### What you are asked to do
The data below holds a line containing "- impuestito.org - App" and a line containing "- Invisible Stand Controller for Xbox - 3.5K"; please quote exactly those two lines and every line between them, and nothing else.

### Data supplied
* * * * *

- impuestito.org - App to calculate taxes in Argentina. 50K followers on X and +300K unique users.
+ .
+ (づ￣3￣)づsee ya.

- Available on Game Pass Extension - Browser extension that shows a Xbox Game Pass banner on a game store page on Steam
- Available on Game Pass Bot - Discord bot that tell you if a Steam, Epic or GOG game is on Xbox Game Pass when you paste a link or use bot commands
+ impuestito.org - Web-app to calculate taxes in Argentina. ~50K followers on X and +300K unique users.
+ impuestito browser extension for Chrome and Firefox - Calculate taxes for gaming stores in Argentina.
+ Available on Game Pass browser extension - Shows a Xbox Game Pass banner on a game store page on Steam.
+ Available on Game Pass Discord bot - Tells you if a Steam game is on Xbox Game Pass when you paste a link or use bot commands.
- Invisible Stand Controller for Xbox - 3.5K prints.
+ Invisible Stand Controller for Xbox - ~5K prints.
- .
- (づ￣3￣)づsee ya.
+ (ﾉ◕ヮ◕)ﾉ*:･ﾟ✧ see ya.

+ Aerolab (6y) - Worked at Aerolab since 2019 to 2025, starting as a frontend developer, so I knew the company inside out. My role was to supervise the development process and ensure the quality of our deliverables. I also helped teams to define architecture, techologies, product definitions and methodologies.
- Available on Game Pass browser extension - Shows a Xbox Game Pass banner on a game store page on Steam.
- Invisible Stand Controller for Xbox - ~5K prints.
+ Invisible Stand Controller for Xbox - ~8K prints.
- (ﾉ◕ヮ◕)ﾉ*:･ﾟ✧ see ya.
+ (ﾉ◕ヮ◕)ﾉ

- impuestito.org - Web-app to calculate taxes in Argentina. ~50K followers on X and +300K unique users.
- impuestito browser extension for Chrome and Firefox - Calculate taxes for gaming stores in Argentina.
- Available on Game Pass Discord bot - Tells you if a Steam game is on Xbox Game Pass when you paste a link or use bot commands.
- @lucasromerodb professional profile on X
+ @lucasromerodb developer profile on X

* * * * *

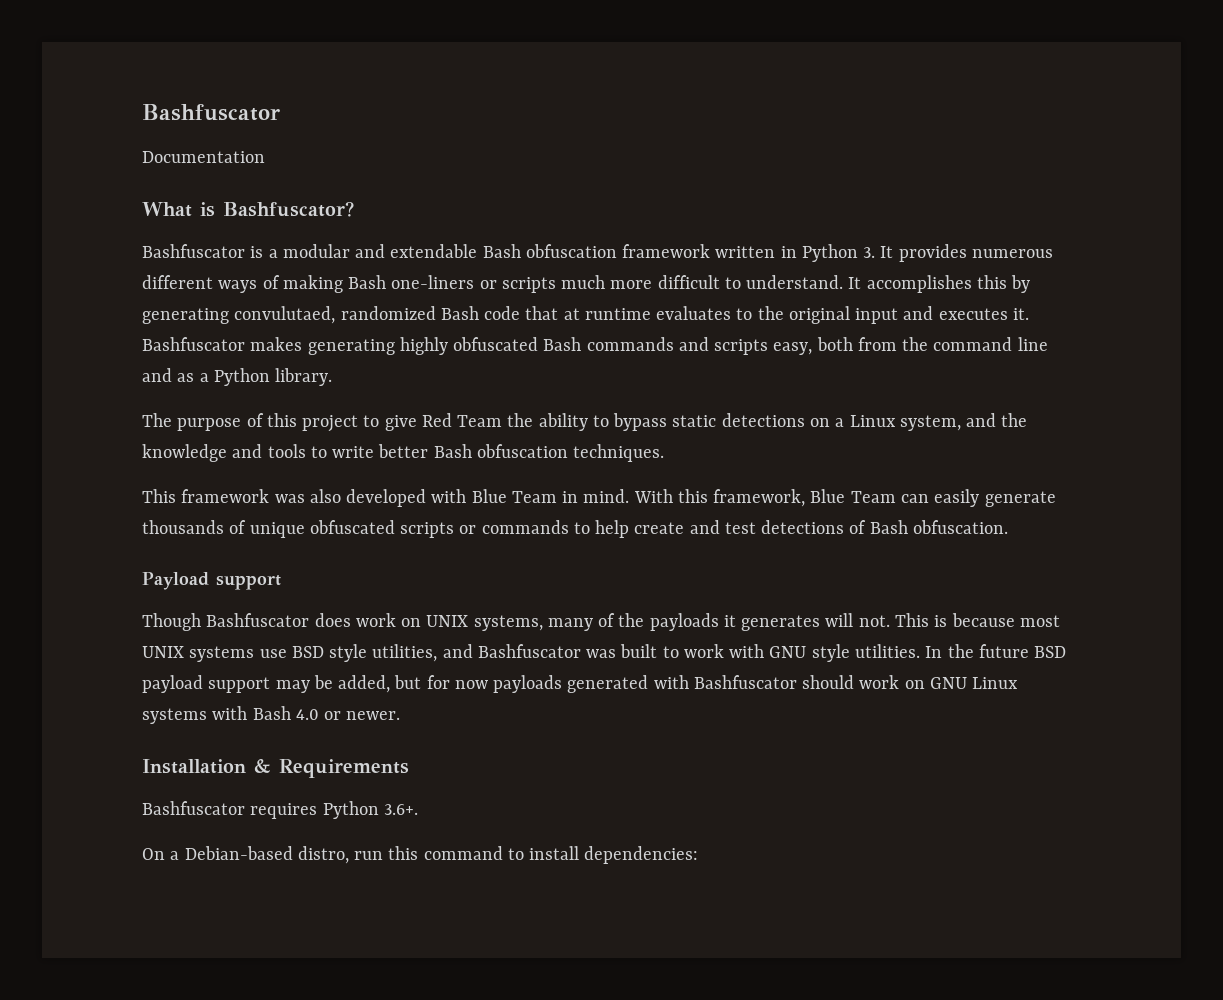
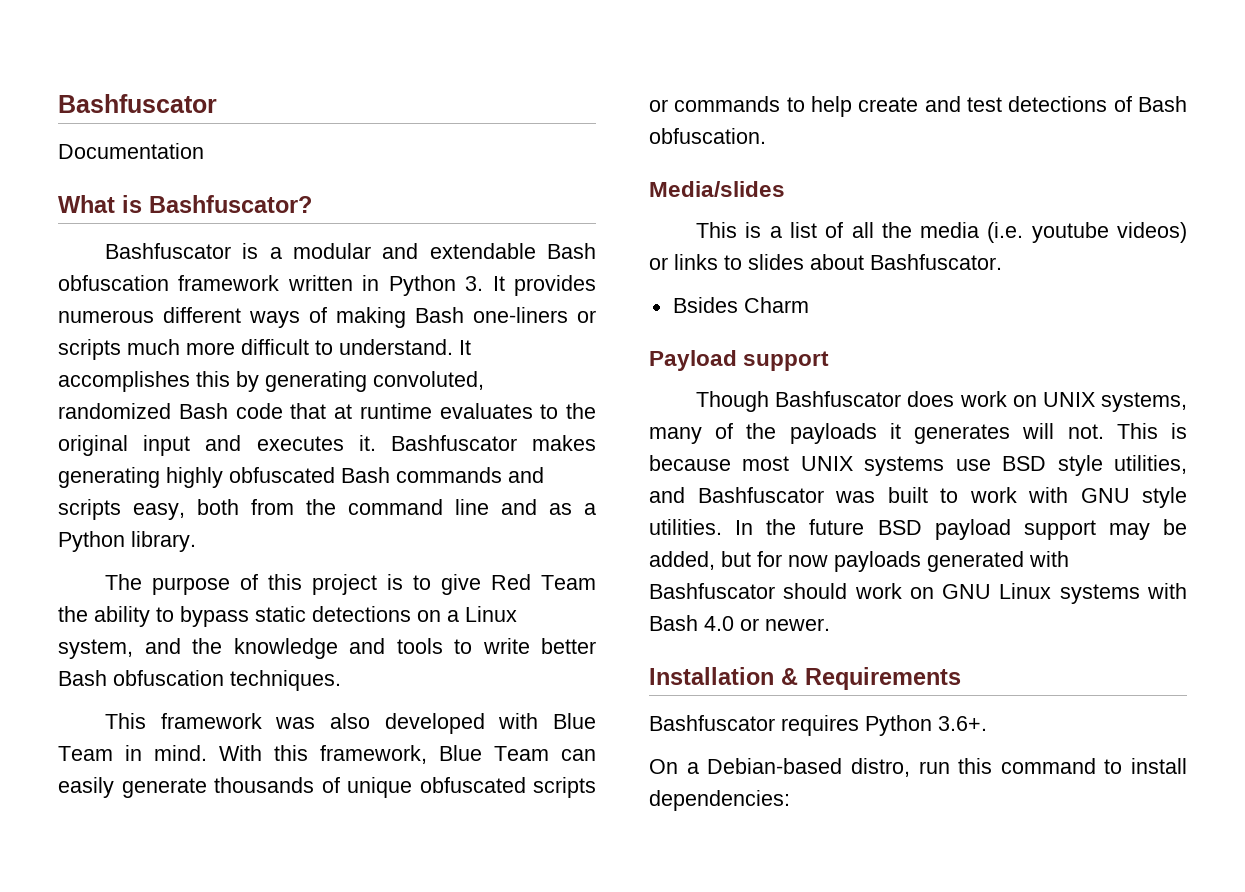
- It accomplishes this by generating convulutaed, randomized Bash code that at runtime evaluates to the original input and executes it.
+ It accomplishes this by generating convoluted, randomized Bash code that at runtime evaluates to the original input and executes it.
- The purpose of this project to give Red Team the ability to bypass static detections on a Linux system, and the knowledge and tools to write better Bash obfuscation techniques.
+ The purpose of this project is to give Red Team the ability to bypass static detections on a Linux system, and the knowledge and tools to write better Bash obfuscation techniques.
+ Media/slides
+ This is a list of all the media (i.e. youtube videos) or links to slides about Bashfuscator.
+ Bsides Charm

* * * * *

### Task answer
- impuestito.org - App to calculate taxes in Argentina. 50K followers on X and +300K unique users.
+ .
+ (づ￣3￣)づsee ya.

- Available on Game Pass Extension - Browser extension that shows a Xbox Game Pass banner on a game store page on Steam
- Available on Game Pass Bot - Discord bot that tell you if a Steam, Epic or GOG game is on Xbox Game Pass when you paste a link or use bot commands
+ impuestito.org - Web-app to calculate taxes in Argentina. ~50K followers on X and +300K unique users.
+ impuestito browser extension for Chrome and Firefox - Calculate taxes for gaming stores in Argentina.
+ Available on Game Pass browser extension - Shows a Xbox Game Pass banner on a game store page on Steam.
+ Available on Game Pass Discord bot - Tells you if a Steam game is on Xbox Game Pass when you paste a link or use bot commands.
- Invisible Stand Controller for Xbox - 3.5K prints.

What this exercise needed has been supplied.